**What this task involves**:
What you give back should match the entries below character for character.

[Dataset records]
= Beginning of Section =

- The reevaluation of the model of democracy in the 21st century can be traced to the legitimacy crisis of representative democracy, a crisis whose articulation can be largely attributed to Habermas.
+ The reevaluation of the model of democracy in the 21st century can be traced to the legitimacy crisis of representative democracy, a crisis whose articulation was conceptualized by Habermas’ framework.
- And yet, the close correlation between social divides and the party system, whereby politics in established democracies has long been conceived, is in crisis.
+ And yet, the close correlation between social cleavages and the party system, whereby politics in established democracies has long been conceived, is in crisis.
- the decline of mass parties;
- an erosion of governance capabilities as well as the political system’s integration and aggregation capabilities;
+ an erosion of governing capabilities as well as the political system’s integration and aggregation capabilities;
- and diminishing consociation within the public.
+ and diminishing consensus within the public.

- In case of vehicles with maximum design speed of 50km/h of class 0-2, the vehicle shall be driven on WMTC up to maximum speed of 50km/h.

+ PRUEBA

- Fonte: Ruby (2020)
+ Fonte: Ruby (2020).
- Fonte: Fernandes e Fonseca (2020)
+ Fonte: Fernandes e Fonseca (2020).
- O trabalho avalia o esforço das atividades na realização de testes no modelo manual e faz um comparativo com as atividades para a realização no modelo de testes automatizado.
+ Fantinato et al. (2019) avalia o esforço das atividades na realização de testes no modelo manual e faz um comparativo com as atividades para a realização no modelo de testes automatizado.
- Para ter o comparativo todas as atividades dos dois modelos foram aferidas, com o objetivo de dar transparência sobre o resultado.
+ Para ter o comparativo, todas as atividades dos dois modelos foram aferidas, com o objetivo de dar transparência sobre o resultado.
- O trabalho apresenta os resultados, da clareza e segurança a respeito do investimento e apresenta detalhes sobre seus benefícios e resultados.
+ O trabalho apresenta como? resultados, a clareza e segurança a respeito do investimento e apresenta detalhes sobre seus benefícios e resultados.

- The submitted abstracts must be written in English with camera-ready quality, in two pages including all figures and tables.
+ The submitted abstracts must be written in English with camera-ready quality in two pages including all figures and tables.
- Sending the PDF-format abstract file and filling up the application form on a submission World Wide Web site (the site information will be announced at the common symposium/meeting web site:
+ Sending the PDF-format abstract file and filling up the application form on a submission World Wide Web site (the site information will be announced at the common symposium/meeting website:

= End of Section =

**Response for this exercise**:
- The reevaluation of the model of democracy in the 21st century can be traced to the legitimacy crisis of representative democracy, a crisis whose articulation can be largely attributed to Habermas.
+ The reevaluation of the model of democracy in the 21st century can be traced to the legitimacy crisis of representative democracy, a crisis whose articulation was conceptualized by Habermas’ framework.
- And yet, the close correlation between social divides and the party system, whereby politics in established democracies has long been conceived, is in crisis.
+ And yet, the close correlation between social cleavages and the party system, whereby politics in established democracies has long been conceived, is in crisis.
- the decline of mass parties;
- an erosion of governance capabilities as well as the political system’s integration and aggregation capabilities;
+ an erosion of governing capabilities as well as the political system’s integration and aggregation capabilities;
- and diminishing consociation within the public.
+ and diminishing consensus within the public.

- In case of vehicles with maximum design speed of 50km/h of class 0-2, the vehicle shall be driven on WMTC up to maximum speed of 50km/h.

+ PRUEBA

- Fonte: Ruby (2020)
+ Fonte: Ruby (2020).
- Fonte: Fernandes e Fonseca (2020)
+ Fonte: Fernandes e Fonseca (2020).
- O trabalho avalia o esforço das atividades na realização de testes no modelo manual e faz um comparativo com as atividades para a realização no modelo de testes automatizado.
+ Fantinato et al. (2019) avalia o esforço das atividades na realização de testes no modelo manual e faz um comparativo com as atividades para a realização no modelo de testes automatizado.
- Para ter o comparativo todas as atividades dos dois modelos foram aferidas, com o objetivo de dar transparência sobre o resultado.
+ Para ter o comparativo, todas as atividades dos dois modelos foram aferidas, com o objetivo de dar transparência sobre o resultado.
- O trabalho apresenta os resultados, da clareza e segurança a respeito do investimento e apresenta detalhes sobre seus benefícios e resultados.
+ O trabalho apresenta como? resultados, a clareza e segurança a respeito do investimento e apresenta detalhes sobre seus benefícios e resultados.

- The submitted abstracts must be written in English with camera-ready quality, in two pages including all figures and tables.
+ The submitted abstracts must be written in English with camera-ready quality in two pages including all figures and tables.
- Sending the PDF-format abstract file and filling up the application form on a submission World Wide Web site (the site information will be announced at the common symposium/meeting web site:
+ Sending the PDF-format abstract file and filling up the application form on a submission World Wide Web site (the site information will be announced at the common symposium/meeting website:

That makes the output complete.